John Darnielle has always had a notable aura about him. From the early days of grainy bedroom recordings, to his polished major releases, this is a man with the air of a preacher about him; a learned man with much life experience to tell a world which would benefit to hear it. Well for tonight The Mountain Goats are making The Union Chapel their world, and we're all in for a truly special sermon.

Walking with his head down, a flop of messy dark hair covers Darnielle's face as he joins his towering band mate, Hughes, center stage. Before a single note is played a truly rapturous reception echoes through the ornate building - testament to the sizeable cult following that the Californian three-piece have amassed.

Due to bass problems, the set starts with an impromptu solo acoustic version of 'Jenny', strummed excitably by a, now gleaming, Darnielle. As he rolls straight through to the gloomy 'Dana Plato', the bass kicks in with a rumbling authority. Clearly in good spirits, the two musicians introduce 'Fall of the High School Running Back' with a caveat for their English audience, "a carry is when you run the ball, rather than going gung-ho, and hurling it down field" explains Darnielle, before entering a back-and-forth with Hughes about the length of a good carry. The song was delivered with the rough urgency with which it was recorded, and lines like, "selling acid was a bad idea, selling it to a cop was a worse one," retained the same tragic comedy.

A surprise set highlight comes in the form of lilting ballad 'Wild Sage'. Slowed down and stripped back to an acoustic waltz, it's a beautiful adaptation on one of the band's most traditional folk songs. As the final chorus closes Darnielle stepped away from the mic, belting out the final lines "Wild sage blowing in the wind" to a captivated audience. The pace quickened for 2012's nod to Scarface's least well-known drug lords on 'Diaz Brothers'. Having recently become a father Darnielle gives insight into his increasing positive outlook on life, however, "it's still possible to have an existential crisis in a hotel room in Middle America." This is the background to one of the band's most tragic songs to date, 'Maybe Sprout Wings'. "Ghosts and clouds, and nameless things, squint your eyes and hope real hard, maybe sprout wings." When hearing lyrics like that it's hardly surprising that there was a substantial campaign to instate Darnielle as Poet Laureate in American last year.

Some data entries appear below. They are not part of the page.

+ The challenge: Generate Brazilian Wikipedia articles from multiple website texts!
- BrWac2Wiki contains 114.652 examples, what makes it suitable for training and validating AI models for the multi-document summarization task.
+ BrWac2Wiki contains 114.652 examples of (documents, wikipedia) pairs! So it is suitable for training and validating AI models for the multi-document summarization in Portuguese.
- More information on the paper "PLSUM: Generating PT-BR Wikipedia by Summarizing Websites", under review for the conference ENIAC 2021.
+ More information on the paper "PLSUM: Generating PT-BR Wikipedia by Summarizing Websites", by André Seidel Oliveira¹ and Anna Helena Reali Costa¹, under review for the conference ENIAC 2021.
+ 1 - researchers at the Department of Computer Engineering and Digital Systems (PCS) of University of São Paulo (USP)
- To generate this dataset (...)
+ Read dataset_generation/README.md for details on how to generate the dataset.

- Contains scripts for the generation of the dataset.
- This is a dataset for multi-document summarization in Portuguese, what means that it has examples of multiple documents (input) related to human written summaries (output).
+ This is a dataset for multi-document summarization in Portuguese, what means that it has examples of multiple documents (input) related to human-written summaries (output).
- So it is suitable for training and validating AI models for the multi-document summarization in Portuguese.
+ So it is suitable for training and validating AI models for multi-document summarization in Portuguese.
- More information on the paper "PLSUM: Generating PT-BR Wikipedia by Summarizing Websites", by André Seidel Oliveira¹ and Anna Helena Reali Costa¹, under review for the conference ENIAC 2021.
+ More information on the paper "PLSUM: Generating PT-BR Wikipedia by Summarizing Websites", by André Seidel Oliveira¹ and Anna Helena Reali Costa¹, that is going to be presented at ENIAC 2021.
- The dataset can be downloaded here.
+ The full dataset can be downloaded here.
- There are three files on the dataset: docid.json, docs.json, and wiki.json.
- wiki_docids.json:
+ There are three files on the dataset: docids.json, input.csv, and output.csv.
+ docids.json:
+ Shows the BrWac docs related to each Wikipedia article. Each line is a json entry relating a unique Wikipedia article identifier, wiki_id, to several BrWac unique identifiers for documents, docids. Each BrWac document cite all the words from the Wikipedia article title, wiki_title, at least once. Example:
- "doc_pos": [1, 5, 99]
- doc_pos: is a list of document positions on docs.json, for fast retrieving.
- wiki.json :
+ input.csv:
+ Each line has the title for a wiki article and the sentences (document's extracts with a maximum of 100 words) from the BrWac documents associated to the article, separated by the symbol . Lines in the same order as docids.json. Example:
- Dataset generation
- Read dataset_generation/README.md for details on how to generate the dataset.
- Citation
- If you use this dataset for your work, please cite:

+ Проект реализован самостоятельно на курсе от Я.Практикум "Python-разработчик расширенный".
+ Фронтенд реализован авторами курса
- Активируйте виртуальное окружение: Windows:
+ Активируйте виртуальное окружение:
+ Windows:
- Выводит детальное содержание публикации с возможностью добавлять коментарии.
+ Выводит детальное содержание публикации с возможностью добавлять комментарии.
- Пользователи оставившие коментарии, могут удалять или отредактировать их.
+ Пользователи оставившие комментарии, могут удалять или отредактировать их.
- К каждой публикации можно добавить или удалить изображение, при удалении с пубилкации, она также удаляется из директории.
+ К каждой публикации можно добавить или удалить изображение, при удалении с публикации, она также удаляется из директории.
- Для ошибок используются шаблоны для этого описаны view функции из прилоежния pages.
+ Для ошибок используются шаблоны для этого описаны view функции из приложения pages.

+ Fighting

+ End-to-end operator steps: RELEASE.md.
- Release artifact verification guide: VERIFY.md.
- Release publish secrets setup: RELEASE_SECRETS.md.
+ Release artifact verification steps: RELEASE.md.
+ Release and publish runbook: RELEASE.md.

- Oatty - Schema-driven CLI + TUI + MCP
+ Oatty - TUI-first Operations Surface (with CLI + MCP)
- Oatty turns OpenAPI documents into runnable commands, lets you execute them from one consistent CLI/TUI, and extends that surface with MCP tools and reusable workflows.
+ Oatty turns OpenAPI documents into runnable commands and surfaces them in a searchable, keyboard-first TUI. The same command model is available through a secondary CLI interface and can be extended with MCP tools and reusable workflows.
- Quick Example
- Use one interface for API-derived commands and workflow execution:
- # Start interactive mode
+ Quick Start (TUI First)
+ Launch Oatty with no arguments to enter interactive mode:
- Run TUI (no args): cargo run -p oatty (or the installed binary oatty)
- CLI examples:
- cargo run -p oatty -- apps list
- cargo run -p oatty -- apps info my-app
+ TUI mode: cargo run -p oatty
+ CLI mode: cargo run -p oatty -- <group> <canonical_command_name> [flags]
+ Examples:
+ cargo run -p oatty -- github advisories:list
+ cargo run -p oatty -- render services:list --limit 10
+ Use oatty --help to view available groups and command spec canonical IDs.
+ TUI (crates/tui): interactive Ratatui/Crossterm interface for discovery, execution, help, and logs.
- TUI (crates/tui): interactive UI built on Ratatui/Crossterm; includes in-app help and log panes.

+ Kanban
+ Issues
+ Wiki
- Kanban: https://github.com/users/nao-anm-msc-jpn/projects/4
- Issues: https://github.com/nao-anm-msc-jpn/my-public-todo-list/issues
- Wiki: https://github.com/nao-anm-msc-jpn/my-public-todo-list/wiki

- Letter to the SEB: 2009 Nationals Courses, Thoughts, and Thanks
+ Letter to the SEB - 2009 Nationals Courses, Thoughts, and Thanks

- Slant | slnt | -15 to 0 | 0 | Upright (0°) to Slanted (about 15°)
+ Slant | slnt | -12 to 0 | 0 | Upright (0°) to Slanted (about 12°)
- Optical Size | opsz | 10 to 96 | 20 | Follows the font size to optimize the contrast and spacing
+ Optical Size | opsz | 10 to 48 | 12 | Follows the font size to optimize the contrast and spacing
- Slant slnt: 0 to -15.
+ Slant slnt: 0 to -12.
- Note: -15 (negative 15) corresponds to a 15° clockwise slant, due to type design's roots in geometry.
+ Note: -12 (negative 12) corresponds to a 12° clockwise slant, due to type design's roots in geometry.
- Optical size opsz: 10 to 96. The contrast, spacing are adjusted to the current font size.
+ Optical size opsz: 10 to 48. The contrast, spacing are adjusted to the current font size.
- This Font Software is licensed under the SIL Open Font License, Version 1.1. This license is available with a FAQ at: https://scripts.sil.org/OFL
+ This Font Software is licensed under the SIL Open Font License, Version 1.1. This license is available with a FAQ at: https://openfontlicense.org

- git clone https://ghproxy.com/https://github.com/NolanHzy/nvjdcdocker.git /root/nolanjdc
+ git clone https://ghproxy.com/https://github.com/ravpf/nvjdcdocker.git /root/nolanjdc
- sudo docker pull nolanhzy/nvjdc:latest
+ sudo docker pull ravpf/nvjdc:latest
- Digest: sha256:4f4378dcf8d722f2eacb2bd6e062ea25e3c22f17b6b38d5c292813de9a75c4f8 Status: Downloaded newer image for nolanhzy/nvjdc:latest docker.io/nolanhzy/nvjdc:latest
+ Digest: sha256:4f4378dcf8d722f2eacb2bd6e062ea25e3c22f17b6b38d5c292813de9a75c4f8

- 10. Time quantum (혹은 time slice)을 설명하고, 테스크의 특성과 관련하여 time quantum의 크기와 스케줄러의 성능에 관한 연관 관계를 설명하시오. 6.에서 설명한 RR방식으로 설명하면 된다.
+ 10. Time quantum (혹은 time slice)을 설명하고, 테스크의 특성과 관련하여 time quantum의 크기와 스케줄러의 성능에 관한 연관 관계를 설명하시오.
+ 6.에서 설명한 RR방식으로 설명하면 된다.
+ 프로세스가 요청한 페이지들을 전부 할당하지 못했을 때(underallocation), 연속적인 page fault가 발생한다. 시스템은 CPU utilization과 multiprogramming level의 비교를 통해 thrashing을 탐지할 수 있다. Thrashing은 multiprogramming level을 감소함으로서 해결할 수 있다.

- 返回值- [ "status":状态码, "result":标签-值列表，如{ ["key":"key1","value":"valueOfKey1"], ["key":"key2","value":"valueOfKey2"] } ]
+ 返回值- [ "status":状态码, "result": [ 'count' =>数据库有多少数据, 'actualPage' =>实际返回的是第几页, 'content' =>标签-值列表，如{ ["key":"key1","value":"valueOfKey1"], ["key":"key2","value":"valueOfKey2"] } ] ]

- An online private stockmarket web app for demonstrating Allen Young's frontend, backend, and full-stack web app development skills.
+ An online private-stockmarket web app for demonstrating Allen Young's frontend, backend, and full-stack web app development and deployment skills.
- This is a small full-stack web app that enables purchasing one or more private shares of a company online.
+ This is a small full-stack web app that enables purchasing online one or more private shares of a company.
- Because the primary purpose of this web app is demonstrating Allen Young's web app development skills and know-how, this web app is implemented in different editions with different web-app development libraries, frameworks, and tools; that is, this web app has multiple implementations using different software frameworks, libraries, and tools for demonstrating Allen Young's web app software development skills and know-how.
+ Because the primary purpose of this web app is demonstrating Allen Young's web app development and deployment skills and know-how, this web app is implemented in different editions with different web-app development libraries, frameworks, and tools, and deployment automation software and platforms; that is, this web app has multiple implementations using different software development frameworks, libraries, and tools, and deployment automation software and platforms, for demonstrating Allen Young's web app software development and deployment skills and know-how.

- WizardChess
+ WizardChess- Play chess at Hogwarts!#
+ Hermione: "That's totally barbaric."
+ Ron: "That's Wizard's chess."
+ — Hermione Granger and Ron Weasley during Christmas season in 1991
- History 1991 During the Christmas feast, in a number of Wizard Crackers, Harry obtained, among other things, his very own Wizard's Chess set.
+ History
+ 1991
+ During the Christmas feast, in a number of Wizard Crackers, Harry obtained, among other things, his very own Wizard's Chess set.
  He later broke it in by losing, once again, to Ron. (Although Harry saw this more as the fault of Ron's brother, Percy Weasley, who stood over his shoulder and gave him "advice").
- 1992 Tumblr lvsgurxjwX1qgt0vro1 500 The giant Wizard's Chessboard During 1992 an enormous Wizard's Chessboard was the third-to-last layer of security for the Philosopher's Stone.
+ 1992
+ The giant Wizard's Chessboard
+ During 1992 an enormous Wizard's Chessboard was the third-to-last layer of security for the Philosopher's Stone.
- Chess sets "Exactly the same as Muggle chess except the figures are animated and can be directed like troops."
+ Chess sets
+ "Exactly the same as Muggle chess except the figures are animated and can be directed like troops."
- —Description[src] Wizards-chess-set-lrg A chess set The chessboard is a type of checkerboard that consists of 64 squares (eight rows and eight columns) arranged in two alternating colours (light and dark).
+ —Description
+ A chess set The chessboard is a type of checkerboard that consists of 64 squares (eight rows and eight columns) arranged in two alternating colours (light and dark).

Following a really strong close to the set, including notable performances of 'Woke Up New' and the ever-sensational, 'Love Love Love', the encore begins with a downbeat version of their iconic track 'Tallahassee'. It's always been a slow, sombre number, but this stretched performance of it falls a little flat. This is further compounded by the two closers, bawling rocker, 'See America Right' and 2000's lo-fi album track 'Shadow Song'. It's not quite a vintage set list from the band, and tracks like 'The Best Ever Death Metal Band Out of Denton' are sorely missed, however, it's still a truly incredible performance overall.

As I look around the room full of tapping feet and smiles that seem to stretch on forever, I am reminded of the closing track's lyric - "This is a song for you in case I never make it through" - and it's so clear, for the crowd of The Union Chapel every single moment of every single song was for them.